There’s a shakeup happening in the microprocessor industry, especially in the use of chips for data centers.
While there’s more stability in small device manufacturing, data centers are getting bigger and more powerful, and there are some big changes in how customers are powering these larger networks.
Tom’s Guide reports that while Intel Xeon processors have traditionally powered a lot of servers, AMD’s EPYC lineup is gaining ground.
That manifests in $3.5 billion for AMD‘s datacenter segment in Q3, where Intel’s was about $3.3 billion (That’s down from $5-6 billion a couple of years ago).
AMD‘s chips are cheaper, but that’s not the only factor. Some suggest that these new processors have some advantages over Intel’s products.
AMD’s Ryzen chips are turning heads, too, mostly in the gaming space.
“The first desktop Zen 5 CPUs were disappointing in gaming, but the 9800X3D, which arrives on November 7th, makes some big improvements over the already-great Ryzen 7 7800X3D,” writes Tom Warren for The Verge. “I’ve been testing it over the past week, and I’ve found big improvements to productivity workloads, alongside around an 8 percent jump in gaming performance.”
Breakout Sales by Nvidia
Meanwhile, Nvidia sales for GPU compute were over $22 billion in the second quarter of this year, and in the first half of the year, the company apparently sold $42 billion worth of its GPU products. That includes the GB200, H100 and other designs that feature TSMC’s CoWoS engineering.

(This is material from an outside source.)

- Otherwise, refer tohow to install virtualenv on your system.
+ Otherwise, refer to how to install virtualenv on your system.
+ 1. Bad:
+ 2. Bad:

I talked about their use in Colossus, where these components are stacked floor to ceiling and cooled with hundreds of gallons of water.

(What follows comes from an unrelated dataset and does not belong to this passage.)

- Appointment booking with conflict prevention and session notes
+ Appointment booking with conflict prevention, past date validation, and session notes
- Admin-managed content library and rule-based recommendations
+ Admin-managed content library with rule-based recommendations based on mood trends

On the personal computer front, meanwhile, customers continue to use Intel and AMD for laptops and other personal devices.
Telecom providers, service providers, the US Department of Defense – they’re still using CPUs. But again, things are changing quickly.

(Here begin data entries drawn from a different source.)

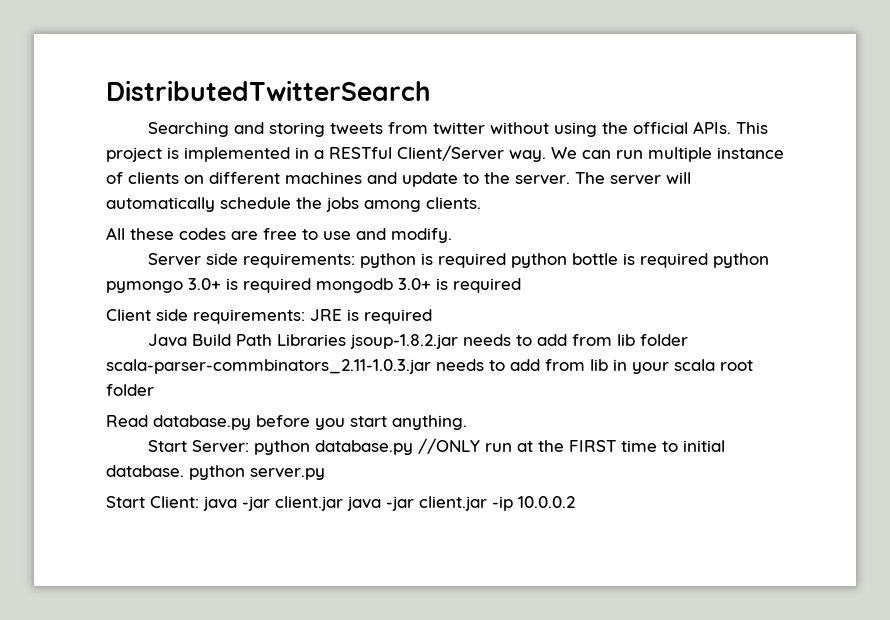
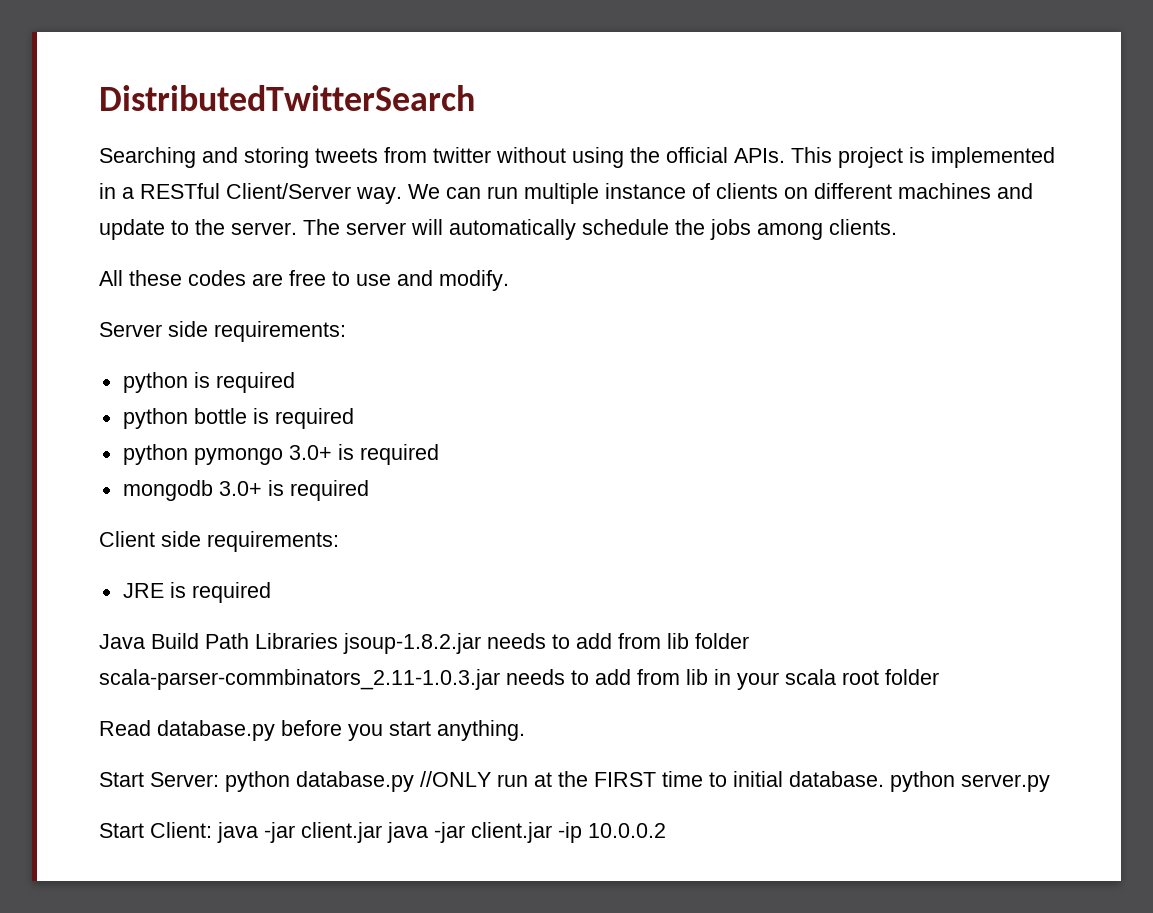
- Server side requirements: python is required python bottle is required python pymongo 3.0+ is required mongodb 3.0+ is required
+ Server side requirements:
+ python is required
+ python bottle is required
+ python pymongo 3.0+ is required
+ mongodb 3.0+ is required
- Client side requirements: JRE is required
+ Client side requirements:
+ JRE is required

Now we have on-chip AI integration and transformers etched onto the wafer, and other kinds of creative innovations that are going to change how we do computing in the AI age.)
Why the rush?
There Be Gold
Well, you could say that we are actually in a 21st century gold rush toward expanded capability. Quickly, OpenAI models and others from companies like Anthropic are learning to do thingswe never thought they would. They’re reasoning and using chains of thought in logic processes, and learning how to use physical computers like a human, and that’s all happening this year. That’s only part of what people are seeing with the AI revolution that’s in full swing. So the hardware world has to keep up, and that’s where these big changes come in.
I’ll keep reporting on the things that I hear coming out of our current lectures and events. There are a lot of experts talking about the applications and cases for all of this hardware, and many of them are consumer facing, so they’re things that you’llwant to know about. And for the business crowd, enterprise tech is changing extremely quickly as well. Watch this space.